The sabotage risk is, in reality, probably far subtler. It is more likely that China might try to insert damaging code via mobile networks remotely and deniably, with the Huawei kit used to facilitate an insertion or exfiltration of code/data into other networks – it is part of a pathway or a small but essential cog in a bigger wheel. Note again, however, that other countries could get into Huawei (or Nokia or Ericsson for that matter) kit remotely to do the same thing.

5. Given that there is a potential sabotage risk, can the UK really isolate the core of its network from Huawei?

5G is a cool technology, providing greater bandwidth, faster speeds, better quality and instant connections. It is this faster, smarter layer that will enable the truly innovative applications that we call the ‘Internet of Things’, for example, self-driving vehicles.

Sitting behind this are various technologies. The use of higher frequencies (ultimately including ‘millimetre waves’) means that the system can carry more information and support more devices (‘smart things’) at the same time (4G uses data at rates of 200–300 megabits per second, while service providers are ultimately looking to get 5G to above 40 and even up to 100 gigabits per second). There are many more and smaller transmitting and receiving antennae, using less power and covering smaller geographic areas – allowing the transmission and receipt of signals simultaneously through multiple antennae.

5G uses a Cloud Radio Access Network, meaning cheaper infrastructure and less maintenance. Unlike current generations, 5G base stations use ‘beamforming’ to detect and locate the user, and only transmit in that direction. 5G uses ‘Full Duplex Mode’ enabled by high-speed switching that can handle simultaneous transmission and receipt. Using all of the above, a 5G network can be ‘sliced’ and dedicated to a specific task (e.g. one part for phones and one part for driverless cars).

So 5G looks complicated and distributed. But it can still be divided into core and non-core. The latter refers to the myriad of small antennae, small cells and base stations distributed on masts, street corners and rooftops creating ‘smart’ environments. But there still has to be a controlling brain – the handful of main data centres at the heart of the network, with there being only two or three more centres needed in a 5G network than in a 3/4G network.

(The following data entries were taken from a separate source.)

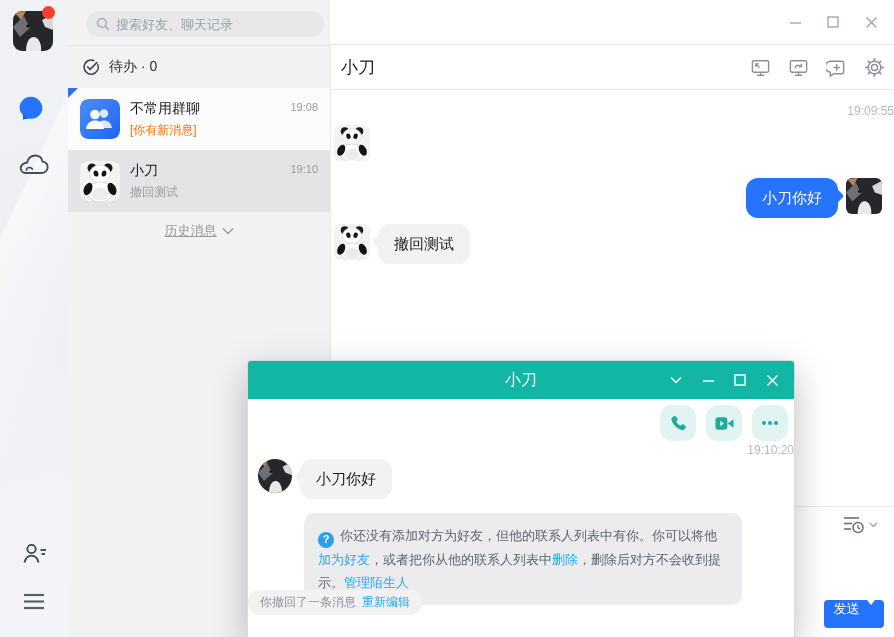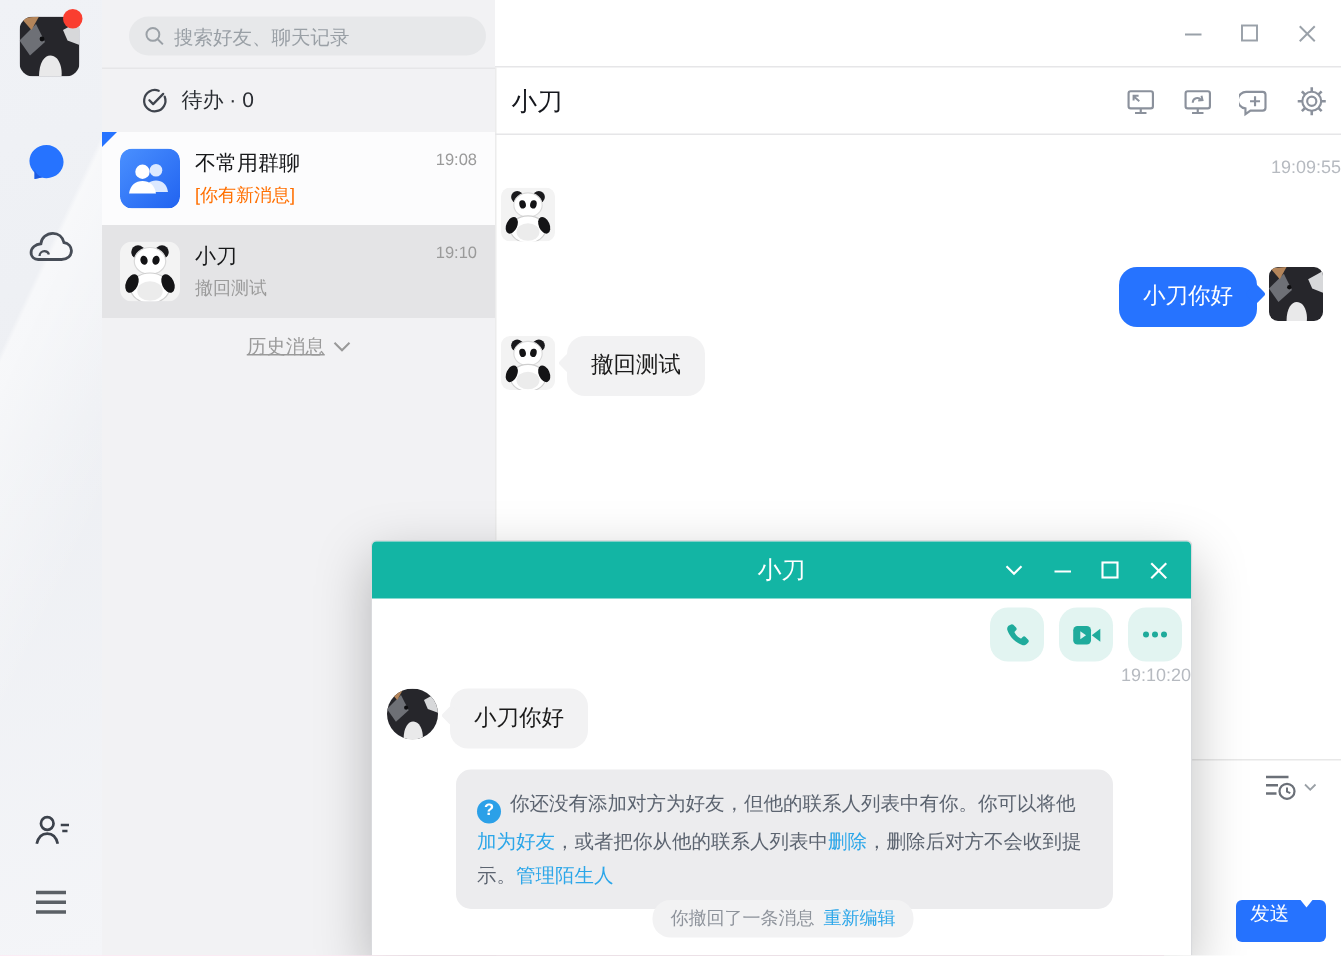--- a/index.html
+++ b/index.html
@@ -6,7 +6,7 @@
   html,body { width:894px; height:637px; overflow:hidden; background:#fff;
     font-family:"Liberation Sans","DejaVu Sans",sans-serif; }
   .abs { position:absolute; }
-  #app { position:relative; width:776px; height:637px; background:#f9a8d4; }
+  #app { position:relative; width:776px; height:637px; background:#737373; }
 
   
   #sidebar { left:0; top:0; width:68px; height:637px;

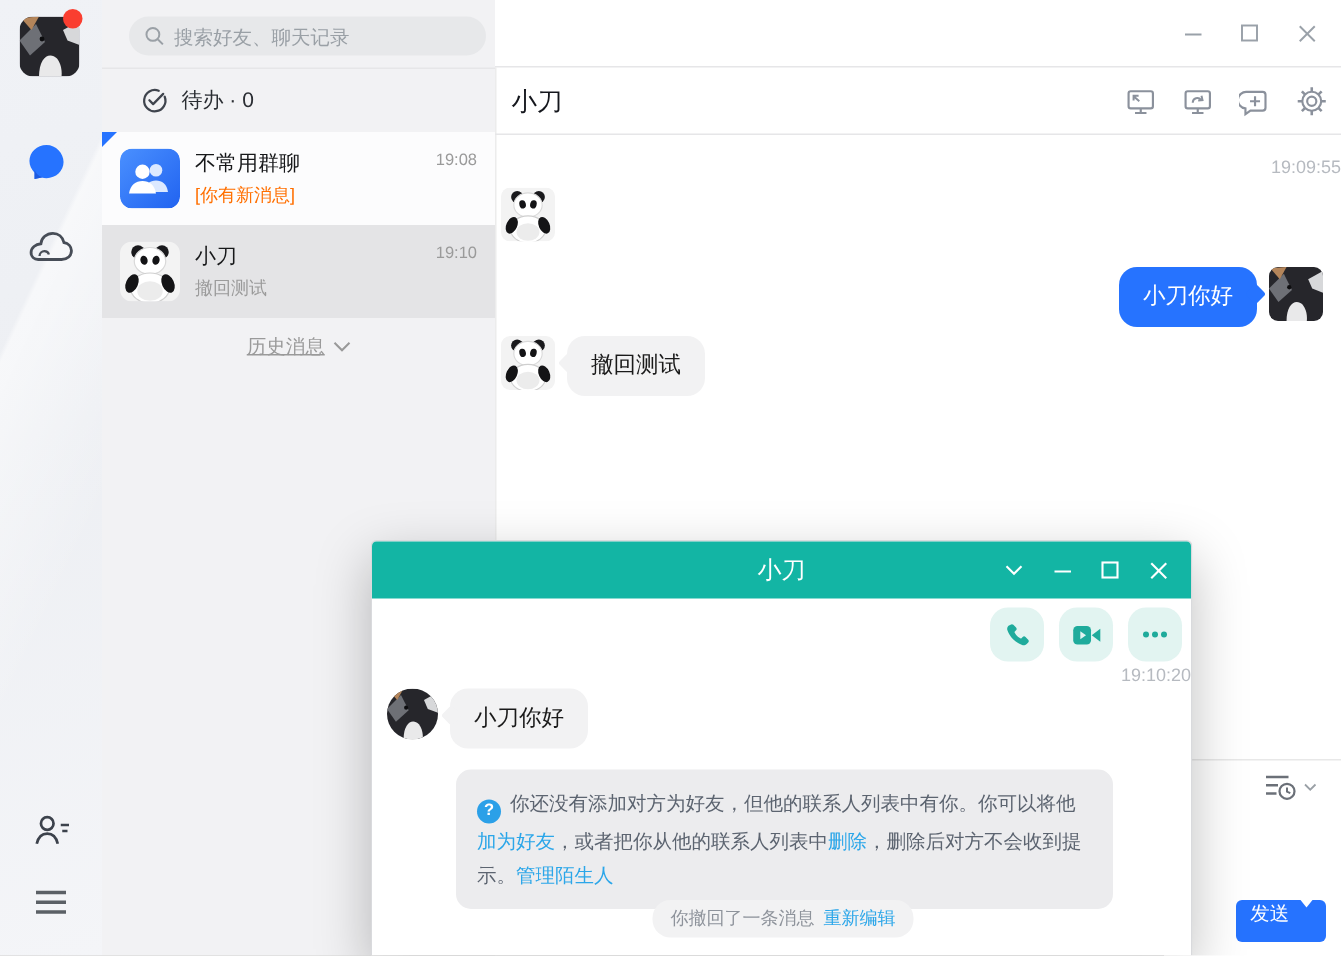--- a/index.html
+++ b/index.html
@@ -26,7 +26,7 @@
     font-family:"Liberation Sans","DejaVu Sans",sans-serif; }
   #search-input::placeholder { color:#9aa0a6; }
   .hdiv { height:1px; background:#e6e6e8; }
-  #todo-row { left:12px; top:46px; width:262px; height:42px; display:flex; align-items:center; padding-left:14px; gap:9px; cursor:pointer; }
+  #todo-row { left:0; top:46px; width:262px; height:42px; display:flex; align-items:center; padding-left:14px; gap:9px; cursor:pointer; }
   #todo-label { font-size:14px; color:#2b2e33; }
   .chat-item { left:0; width:262px; height:62px; cursor:pointer; }
   #chat-item-0 { top:88px; background:#fcfcfd; }

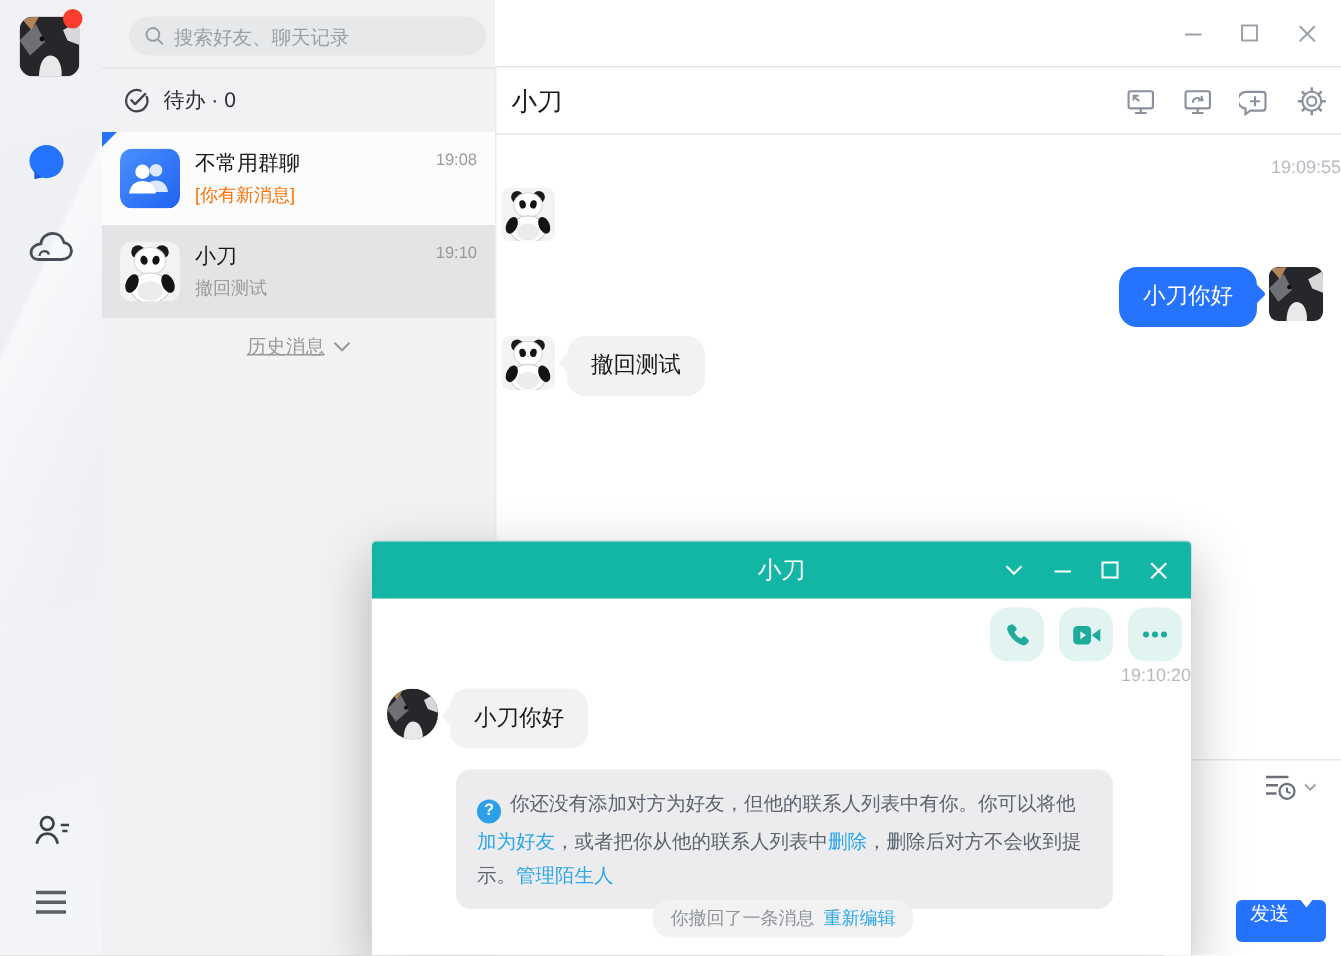--- a/index.html
+++ b/index.html
@@ -99,7 +99,7 @@
   .q-icon { display:inline-flex; width:16px; height:16px; border-radius:50%; background:#2ba0e8; color:#fff;
     font-size:11px; font-weight:bold; align-items:center; justify-content:center; margin-right:6px; vertical-align:-3px; }
   .notice-link { color:#2ba6e9; cursor:pointer; }
-  #popup-recall-row { left:0; top:239px; width:548px; display:flex; justify-content:center; }
+  #popup-recall-row { left:0; top:229px; width:548px; display:flex; justify-content:flex-start; }
   #recall-pill { background:#f2f2f3; border-radius:12px; padding:4px 12px; font-size:12px; color:#8e939b;
     display:flex; gap:6px; white-space:nowrap; }
   #recall-link { color:#2ba6e9; cursor:pointer;font-family:Liberation Serif, serif; }

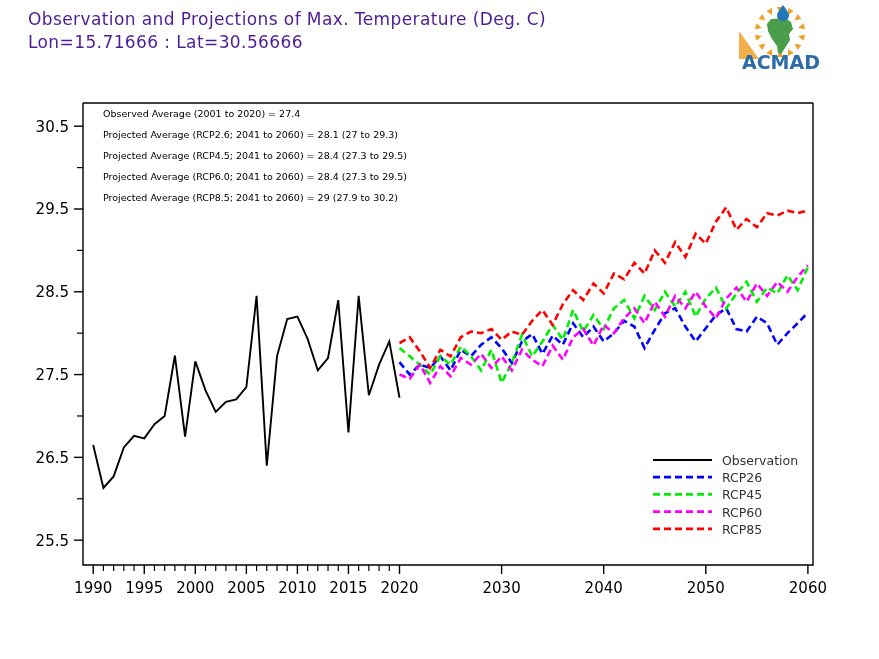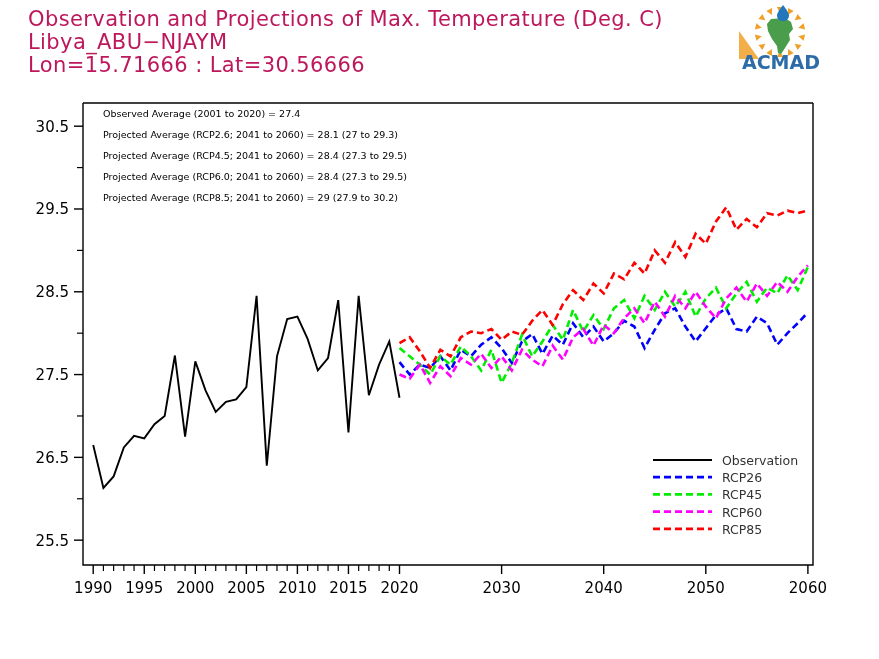--- a/index.html
+++ b/index.html
@@ -29,11 +29,11 @@
     width: 690px;
   }
   .title-line {
-    font-size: 21px;
+    font-size: 17px;
     line-height: 23px;
     letter-spacing: 0.4px;
     white-space: pre;
-    color: #be185d;
+    color: #4c1d95;
   }
   #logo-box {
     position: absolute;

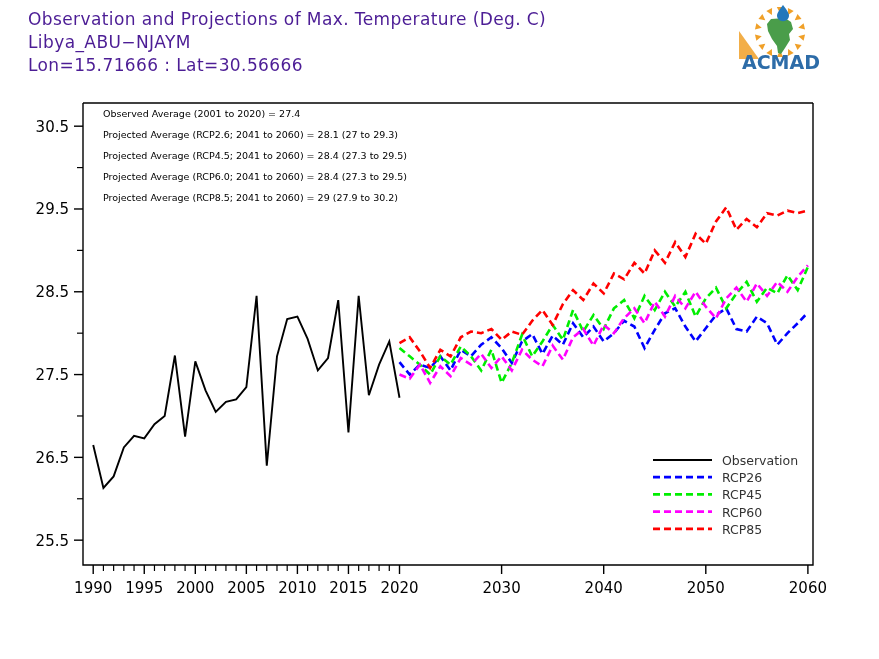--- a/index.html
+++ b/index.html
@@ -70,7 +70,6 @@
 
   <div class="title-block">
     <div class="title-line">Observation and Projections of Max. Temperature (Deg. C)</div>
-    <div class="title-line">Libya_ABU−NJAYM</div>
     <div class="title-line">Lon=15.71666 : Lat=30.56666</div>
   </div>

That is the core, which can be owned and protected by UK service providers, such as Vodaphone and the like, including if held in the ‘cloud’. That is why the UK thinks it might be able to manage the overall risk by restricting Huawei kit to the ‘non-core’ network.

6. But isn’t Huawei kit rubbish anyway?

Perhaps the single-most important reason why Huawei 5G kit seems to outperform its rivals is the amount it has invested in R&D, and its deployment support is very good. The UK’s National Cyber Security Centre has, however, been very critical of Huawei’s coding. Nonetheless, kit can still perform well even when the underlying coding is a mess, meaning that it is not configured in a uniform way and is therefore very ‘buggy’, like Huawei’s. The presence of bugs in software is ‘normal business’ – they are not back doors in themselves, but they can be used to create back doors.

An international standard that set how coding is done would have reduced the number and type of bugs, and, therefore, made the kit inherently more secure. This is a crucial point: the international community should have baked security standards into the design of 5G networks from the outset, rather than now trying to retrofit security measures by means of, for example, the core/non-core debate.

This is the key lesson from the current Huawei saga for future generations of critical technology, including Artificial Intelligence. If we did not do enough to establish the right standards for 5G, we should now start developing the best standards for the 6G that we will be installing in a decade.